About this exercise
Which lines of the entries contain the string "margin"? Copy each of them.

Information supplied
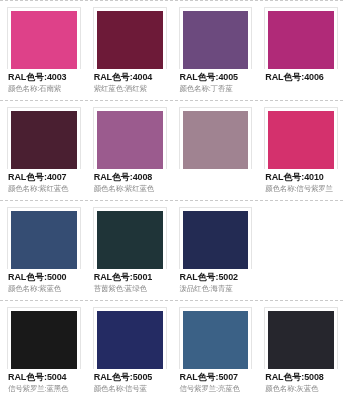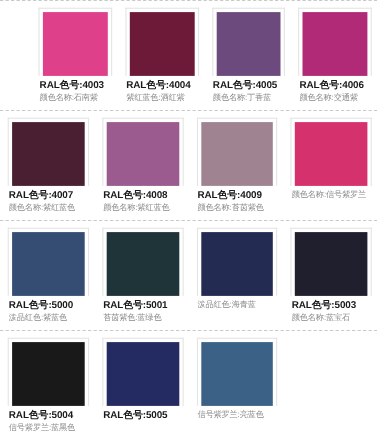--- a/index.html
+++ b/index.html
@@ -19,21 +19,20 @@
   .row {
     display: flex;
     width: 343px;
     height: 100px;
     box-sizing: border-box;
     border-top: 1px dashed #c9c9c9;
     align-items: flex-start;
   }
   .row:first-child {
     border-top: 1px dashed #c9c9c9;
-    padding-left: 28px;
   }
   .card {
     width: 85.75px;
     box-sizing: border-box;
     padding: 6px 5px 0 7px;
     background: #ffffff;
     display: flex;
     flex-direction: column;
   }
   .card-inner {
@@ -99,21 +98,20 @@
           <div class="code">RAL色号:4005</div>
           <div class="cname">颜色名称:丁香蓝</div>
         </div>
       </div>
       <div class="card">
         <div class="card-inner">
           <div class="swatch" style="background:#B02A78;"></div>
         </div>
         <div class="meta">
           <div class="code">RAL色号:4006</div>
-          <div class="cname">颜色名称:交通紫</div>
         </div>
       </div>
     </div>
     <div class="row">
       <div class="card">
         <div class="card-inner">
           <div class="swatch" style="background:#4A1F31;"></div>
         </div>
         <div class="meta">
           <div class="code">RAL色号:4007</div>
@@ -126,91 +124,91 @@
         </div>
         <div class="meta">
           <div class="code">RAL色号:4008</div>
           <div class="cname">颜色名称:紫红蓝色</div>
         </div>
       </div>
       <div class="card">
         <div class="card-inner">
           <div class="swatch" style="background:#A08391;"></div>
         </div>
-        <div class="meta">
-          <div class="code">RAL色号:4009</div>
-          <div class="cname">颜色名称:苔茵紫色</div>
-        </div>
       </div>
       <div class="card">
         <div class="card-inner">
           <div class="swatch" style="background:#D4316D;"></div>
         </div>
         <div class="meta">
+          <div class="code">RAL色号:4010</div>
           <div class="cname">颜色名称:信号紫罗兰</div>
         </div>
       </div>
     </div>
     <div class="row">
       <div class="card">
         <div class="card-inner">
           <div class="swatch" style="background:#354D73;"></div>
         </div>
         <div class="meta">
           <div class="code">RAL色号:5000</div>
-          <div class="cname">泼品红色:紫蓝色</div>
+          <div class="cname">颜色名称:紫蓝色</div>
         </div>
       </div>
       <div class="card">
         <div class="card-inner">
           <div class="swatch" style="background:#1F3438;"></div>
         </div>
         <div class="meta">
           <div class="code">RAL色号:5001</div>
           <div class="cname">苔茵紫色:蓝绿色</div>
         </div>
       </div>
       <div class="card">
         <div class="card-inner">
           <div class="swatch" style="background:#232B53;"></div>
         </div>
         <div class="meta">
+          <div class="code">RAL色号:5002</div>
           <div class="cname">泼品红色:海青蓝</div>
-        </div>
-      </div>
-      <div class="card">
-        <div class="card-inner">
-          <div class="swatch" style="background:#1F1F2E;"></div>
-        </div>
-        <div class="meta">
-          <div class="code">RAL色号:5003</div>
-          <div class="cname">颜色名称:蓝宝石</div>
         </div>
       </div>
     </div>
     <div class="row">
       <div class="card">
         <div class="card-inner">
           <div class="swatch" style="background:#191919;"></div>
         </div>
         <div class="meta">
           <div class="code">RAL色号:5004</div>
           <div class="cname">信号紫罗兰:蓝黑色</div>
         </div>
       </div>
       <div class="card">
         <div class="card-inner">
           <div class="swatch" style="background:#242B63;"></div>
         </div>
         <div class="meta">
           <div class="code">RAL色号:5005</div>
+          <div class="cname">颜色名称:信号蓝</div>
         </div>
       </div>
       <div class="card">
         <div class="card-inner">
           <div class="swatch" style="background:#3B6186;"></div>
         </div>
         <div class="meta">
+          <div class="code">RAL色号:5007</div>
           <div class="cname">信号紫罗兰:亮蓝色</div>
+        </div>
+      </div>
+      <div class="card">
+        <div class="card-inner">
+          <div class="swatch" style="background:#26262D;"></div>
+        </div>
+        <div class="meta">
+          <div class="code">RAL色号:5008</div>
+          <div class="cname">颜色名称:灰蓝色</div>
         </div>
       </div>
     </div>
   </div>
 
 </body></html>

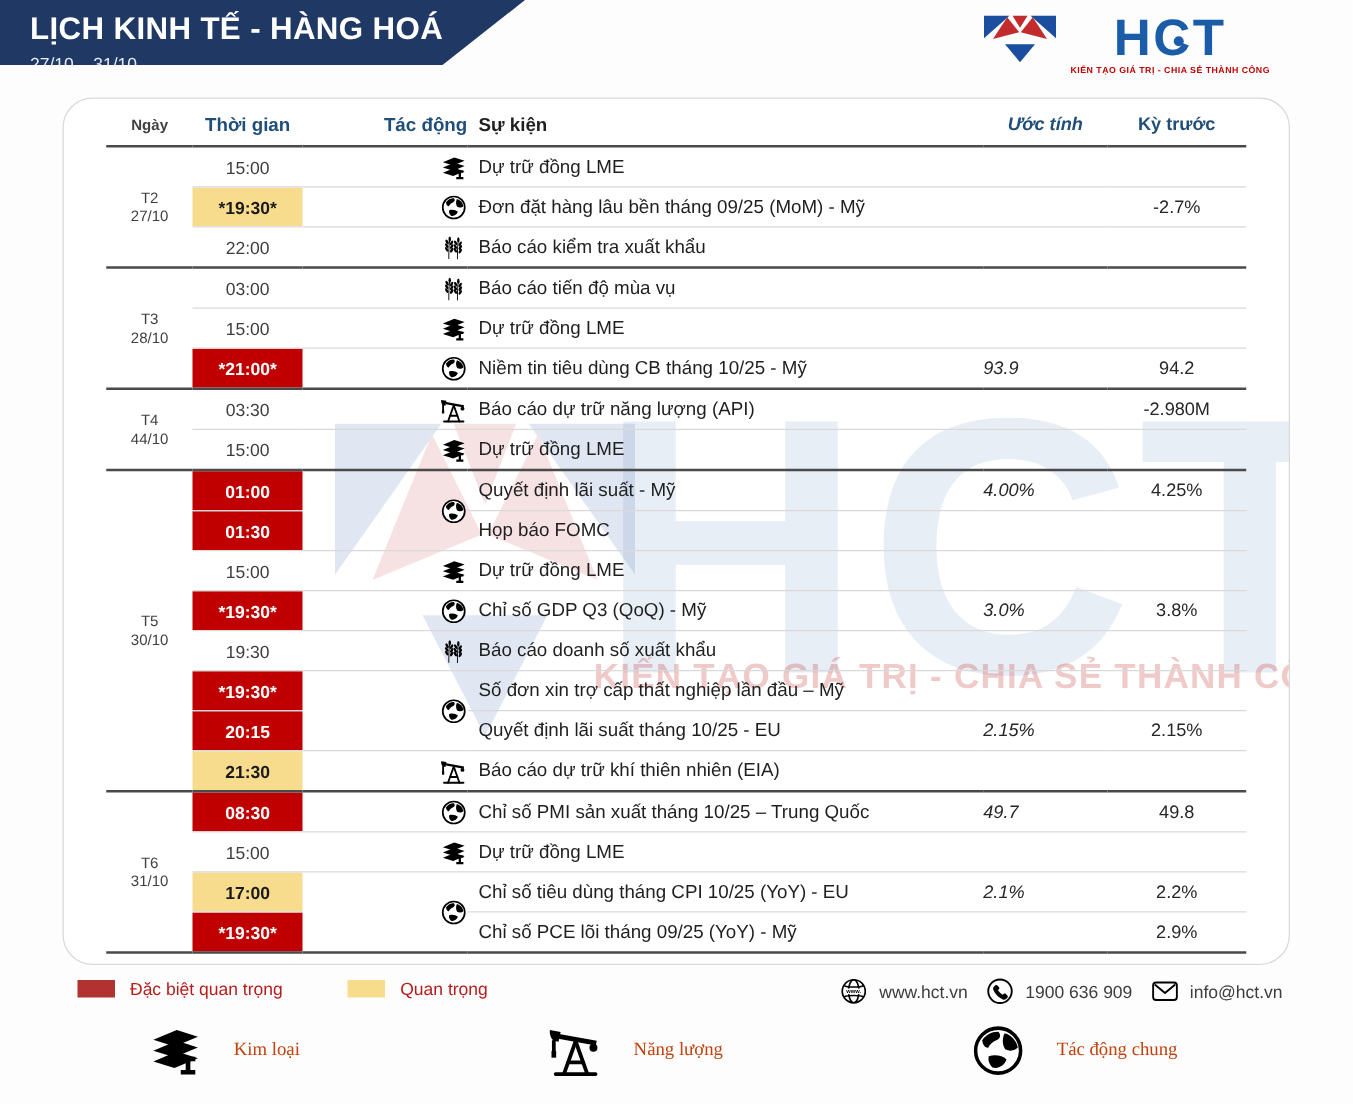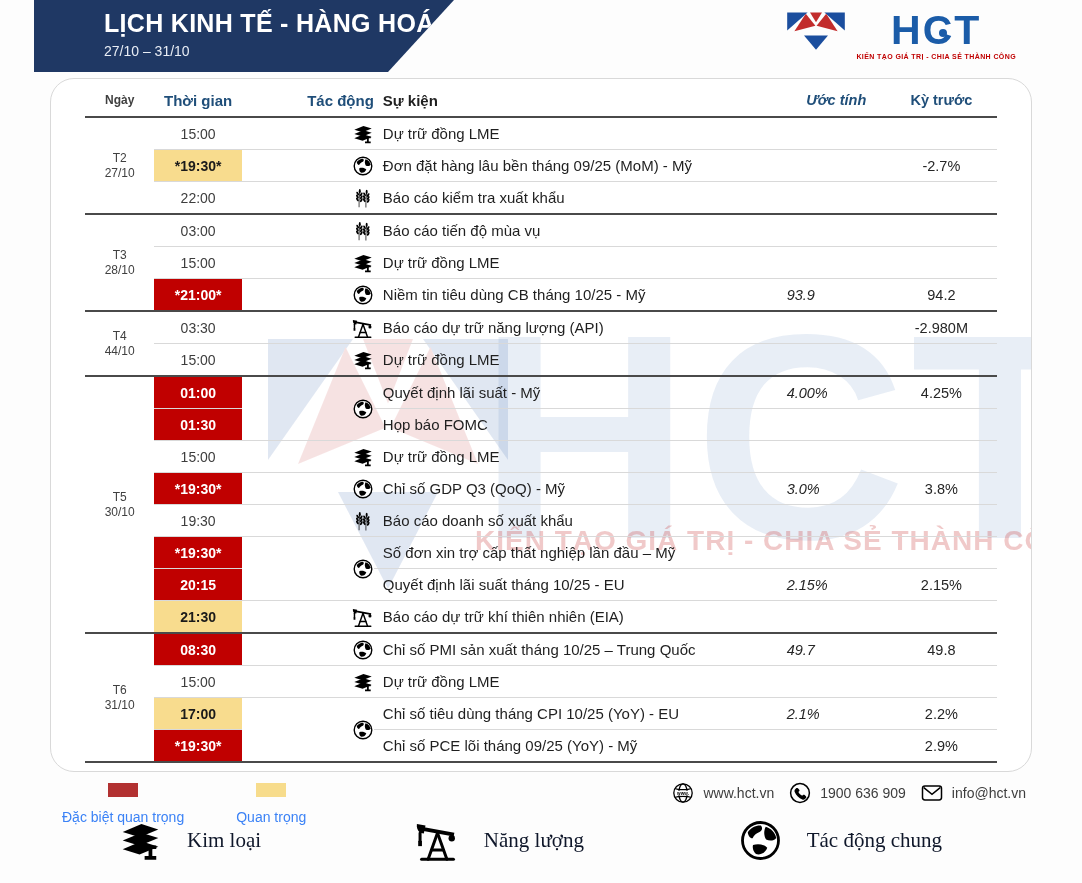--- a/index.html
+++ b/index.html
@@ -3,24 +3,24 @@
 <meta charset="utf-8">
 <style>
   html,body{margin:0;padding:0;}
   body{
     width:1082px;height:883px;position:relative;overflow:hidden;
     background:#fdfdfd;color:#262626;
     font-family:"Liberation Sans","DejaVu Sans",sans-serif;
   }
   
   .banner{
-    position:absolute;left:0;top:0;width:420px;height:72px;
+    position:absolute;left:0;top:0;width:420px;height:52px;
     background:#1F3864;color:#fff;
     clip-path:polygon(0 0,100% 0,calc(100% - 66px) 100%,0 100%);
-    box-sizing:border-box;padding:9px 0 0 70px;margin-left:34px;
+    box-sizing:border-box;padding:9px 0 0 24px;
   }
   .banner-title{font-size:25px;font-weight:bold;letter-spacing:.3px;}
   .banner-sub{font-size:14px;margin-top:5px;color:#e8edf5;}
   
   .brand{position:absolute;top:10px;right:66px;display:flex;align-items:flex-start;gap:10px;}
   .brand-right{display:flex;flex-direction:column;align-items:center;}
   .brand-text{font-size:41px;line-height:40px;font-weight:bold;color:#1B5CA8;letter-spacing:2px;position:relative;}
   .brand-tagline{font-size:7px;font-weight:bold;color:#C00000;letter-spacing:.4px;margin-top:3px;white-space:nowrap;}
   
   .card{
@@ -57,30 +57,30 @@
         font-size:14px;color:#3d3d3d;box-sizing:border-box;}
   .time.hl-red{background:#C00000;color:#fff;font-weight:bold;}
   .time.hl-yellow{background:#F8DC8E;color:#1a1a1a;font-weight:bold;}
   .c-icon{width:133px;text-align:right;padding-left:24px !important;box-sizing:border-box;}
   .ticon{width:22px;height:22px;vertical-align:middle;}
   .c-event{width:409px;text-align:left;padding-left:9px !important;font-size:15px;color:#1f1f1f;}
   .c-est{width:100px;font-size:14.5px;font-style:italic;}
   .c-prev{width:112px;text-align:center;font-size:14.5px;}
   
   .legend-row{position:absolute;left:62px;top:783px;display:flex;gap:52px;align-items:center;}
-  .legend-item{display:flex;align-items:center;gap:12px;font-size:14px;color:#3b82f6;flex-direction:column;}
+  .legend-item{display:flex;align-items:center;gap:12px;font-size:14px;color:#b91c1c;}
   .swatch{width:30px;height:14px;}
   .contacts{position:absolute;top:781px;right:56px;display:flex;gap:14px;align-items:flex-end;}
   .contact-item{display:flex;align-items:center;gap:8px;font-size:14px;color:#3d3d3d;}
   .cicon{width:24px;height:24px;}
   
   .cat-row{position:absolute;left:118px;top:818px;width:824px;display:flex;justify-content:space-between;align-items:center;}
   .cat-item{display:flex;align-items:center;gap:24px;}
   .cat-item .ticon-big{width:45px;height:45px;}
-  .cat-label{font-family:"Liberation Serif","DejaVu Serif",serif;font-size:21px;color:#0f172a;}
+  .cat-label{font-family:"Liberation Serif","DejaVu Serif",serif;font-size:15px;color:#c2410c;}
   .c-dot{position:absolute;left:53.5%;top:19px;width:8px;height:8px;border-radius:50%;background:#1B5CA8;}
 </style>
 </head>
 <body>
 
 <svg width="0" height="0" style="position:absolute" aria-hidden="true">
   <defs>
     <symbol id="i-metal" viewBox="0 0 24 24">
       <g fill="#000">
         <path d="M2.5,7.4 L12.5,3.2 L21.5,6.1 L11.5,10.2 Z"></path>

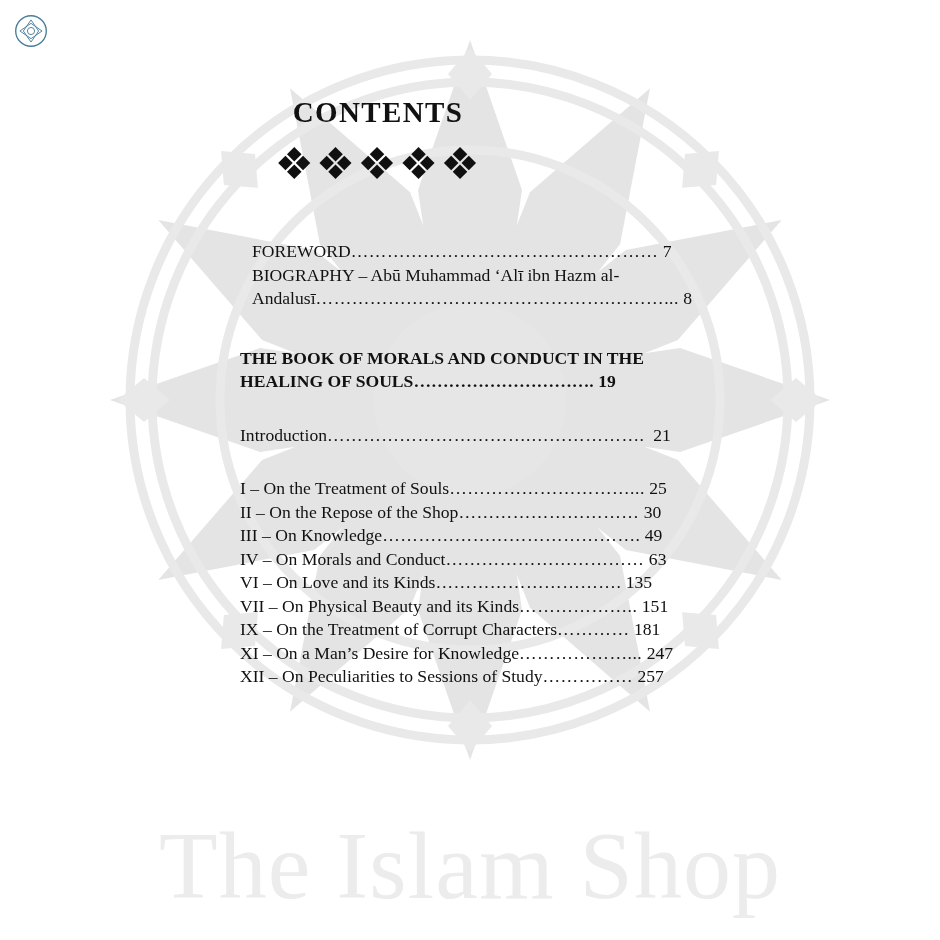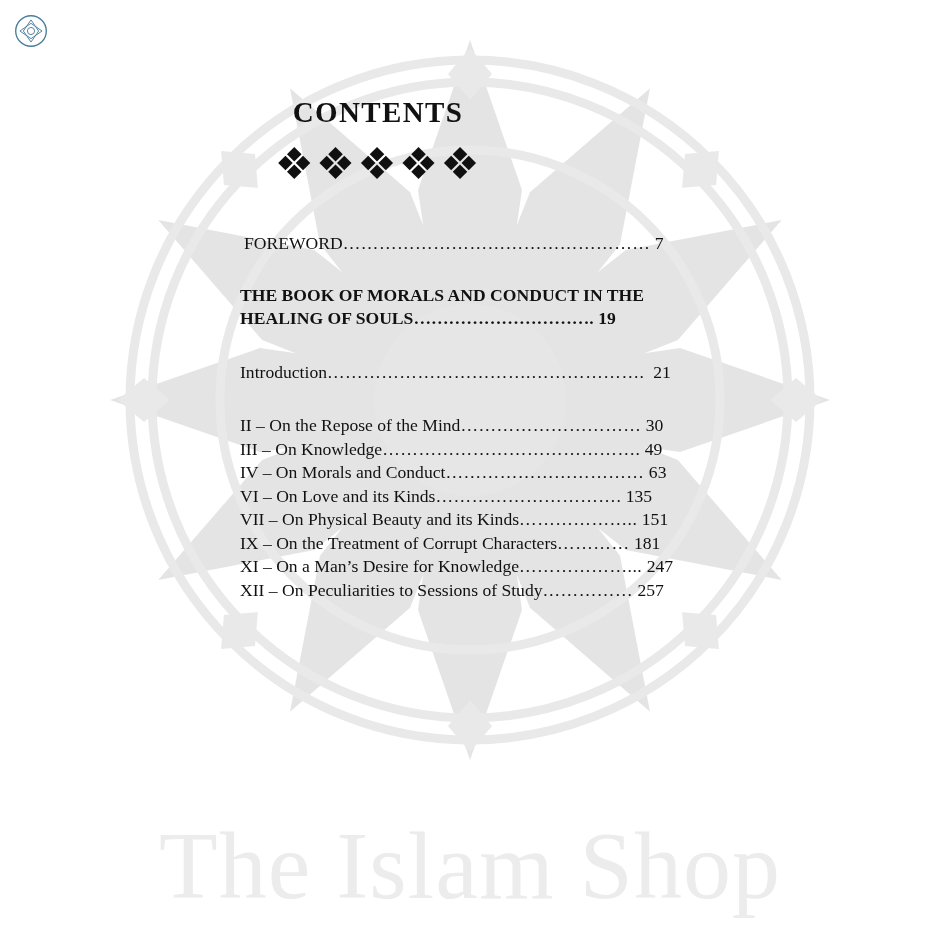--- a/index.html
+++ b/index.html
@@ -88,21 +88,21 @@
 
   #toc {
     position: absolute;
     left: 240px;
     top: 228px;
     width: 458px;
     font-size: 17.6px;
     line-height: 23.5px;
   }
 
-  .toc-block { margin: 4px; }
+  .toc-block { margin: 12px; }
 
   .entry {
     display: block;
     white-space: nowrap;
     position: relative;
   }
   .entry .lbl { }
   .entry .dots { letter-spacing: 0.5px; }
   .entry .pg { }
 
@@ -218,39 +218,45 @@
   <div id="contents-title">CONTENTS</div>
 
   <div id="ornament-divider">❖❖❖❖❖</div>
 
   <div id="toc">
 
     <div class="toc-block">
       <div class="entry">
         <span class="lbl">FOREWORD</span><span class="dots">……………………………………………</span>&nbsp;<span class="pg">7</span>
       </div>
+      <div class="entry wrapped">
+        <span class="lbl">BIOGRAPHY – Abū Muhammad ‘Alī ibn Hazm al-Andalusī</span><span class="dots">………………………………………….………...</span>&nbsp;<span class="pg">8</span>
+      </div>
     </div>
 
     <div class="gap-md"></div>
 
     <div class="bold-entry">
       <span class="lbl">THE BOOK OF MORALS AND CONDUCT IN THE HEALING OF SOULS</span><span class="dots">………………………….</span>&nbsp;<span class="pg">19</span>
     </div>
 
     <div class="gap-lg"></div>
 
     <div class="entry">
       <span class="lbl">Introduction</span><span class="dots">…………………………….……………….</span>&nbsp;&nbsp;<span class="pg">21</span>
     </div>
 
     <div class="gap-lg"></div>
 
     <div class="chapter-list">
       <div class="entry">
-        <span class="lbl">II – On the Repose of the Mind</span><span class="dots">…………………………</span>&nbsp;<span class="pg">30</span>
+        <span class="lbl">I – On the Treatment of Souls</span><span class="dots">…………………………...</span>&nbsp;<span class="pg">25</span>
+      </div>
+      <div class="entry">
+        <span class="lbl">II – On the Repose of the Shop</span><span class="dots">…………………………</span>&nbsp;<span class="pg">30</span>
       </div>
       <div class="entry">
         <span class="lbl">III – On Knowledge</span><span class="dots">…………………………………….</span>&nbsp;<span class="pg">49</span>
       </div>
       <div class="entry">
         <span class="lbl">IV – On Morals and Conduct</span><span class="dots">……………………………</span>&nbsp;<span class="pg">63</span>
       </div>
       <div class="entry">
         <span class="lbl">VI – On Love and its Kinds</span><span class="dots">………………………….</span>&nbsp;<span class="pg">135</span>
       </div>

Reply to the task
   html,body{margin:0;padding:0;}
-    box-sizing:border-box;padding:9px 0 0 70px;margin-left:34px;
   .banner-sub{font-size:14px;margin-top:5px;color:#e8edf5;}
   .brand-tagline{font-size:7px;font-weight:bold;color:#C00000;letter-spacing:.4px;margin-top:3px;white-space:nowrap;}
-  .toc-block { margin: 4px; }
+  .toc-block { margin: 12px; }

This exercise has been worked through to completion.